**PROBLEM DESCRIPTION**
Beginning with the first line, return the material verbatim and without pictures.

**DATA FOR THIS EXERCISE**
• • • • •

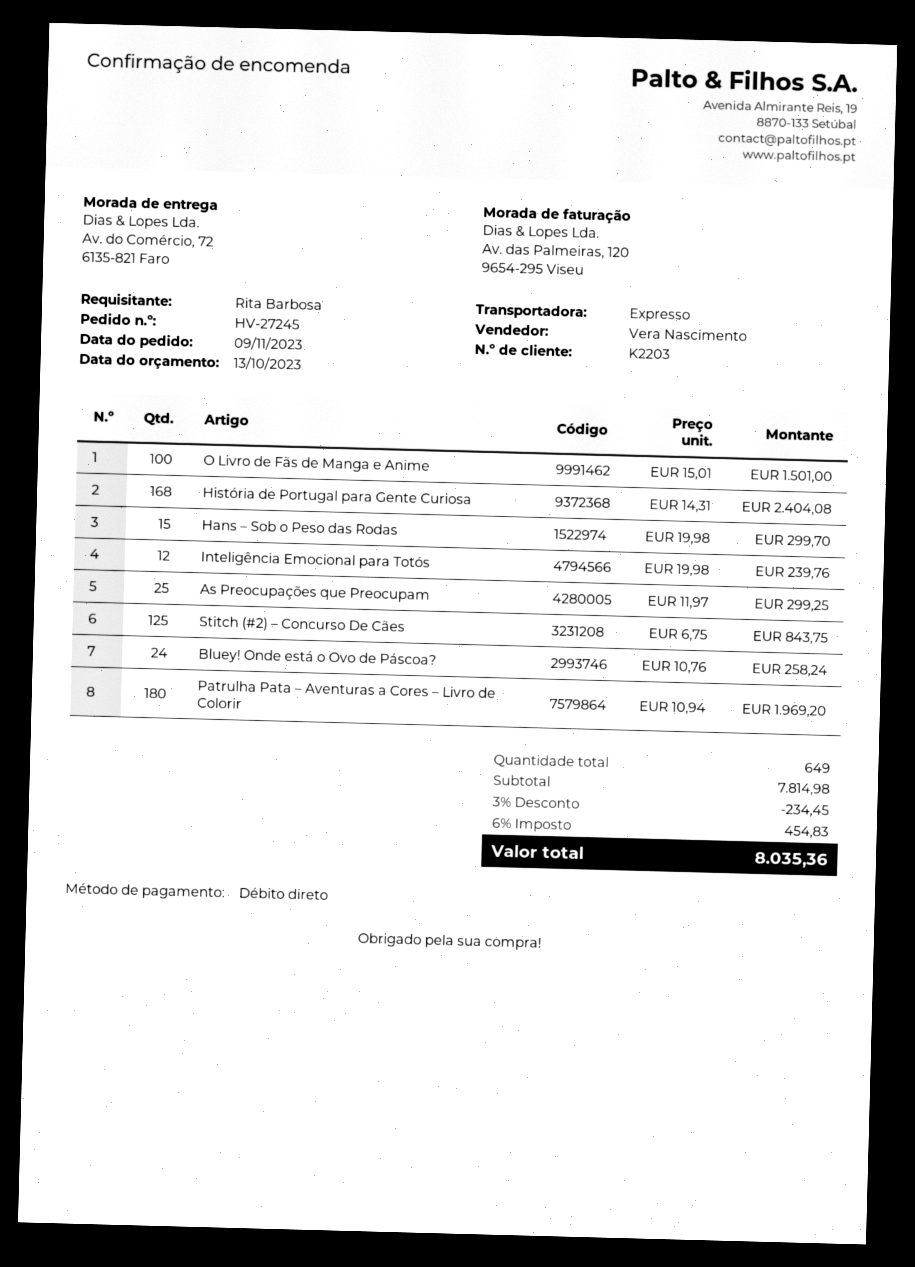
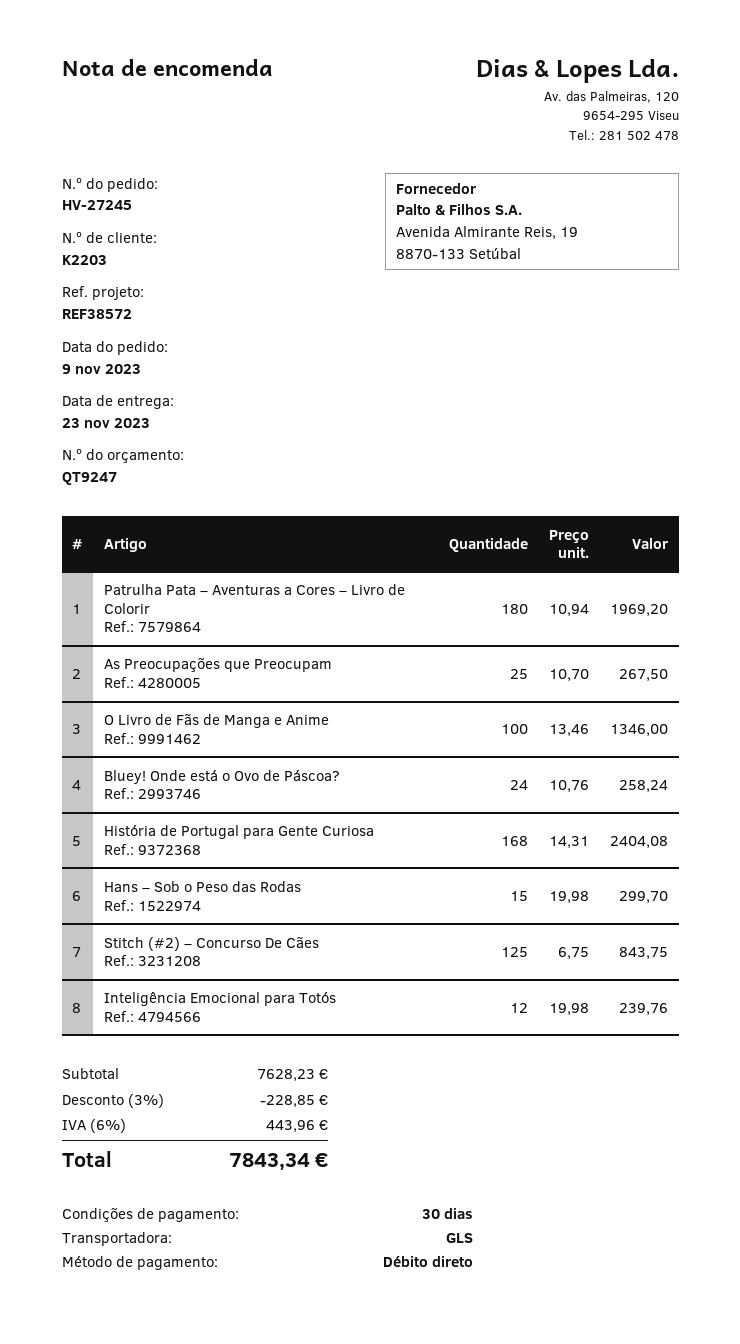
shipping method: express -> GLS
O Livro de Fãs de Manga e Anime: 100 x 15.01 = 1501.00 -> 100 x 13.46 = 1346.00
As Preocupações que Preocupam: 25 x 11.97 = 299.25 -> 25 x 10.70 = 267.50
subtotal: 7814.98 -> 7628.23
discount: 3% = 234.45 -> 3% = 228.85
tax: 6% = 454.83 -> 6% = 443.96
total: 8035.36 -> 7843.34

• • • • •

**ANSWER AREA**
shipping method: express -> GLS
O Livro de Fãs de Manga e Anime: 100 x 15.01 = 1501.00 -> 100 x 13.46 = 1346.00
As Preocupações que Preocupam: 25 x 11.97 = 299.25 -> 25 x 10.70 = 267.50
subtotal: 7814.98 -> 7628.23
discount: 3% = 234.45 -> 3% = 228.85
tax: 6% = 454.83 -> 6% = 443.96
total: 8035.36 -> 7843.34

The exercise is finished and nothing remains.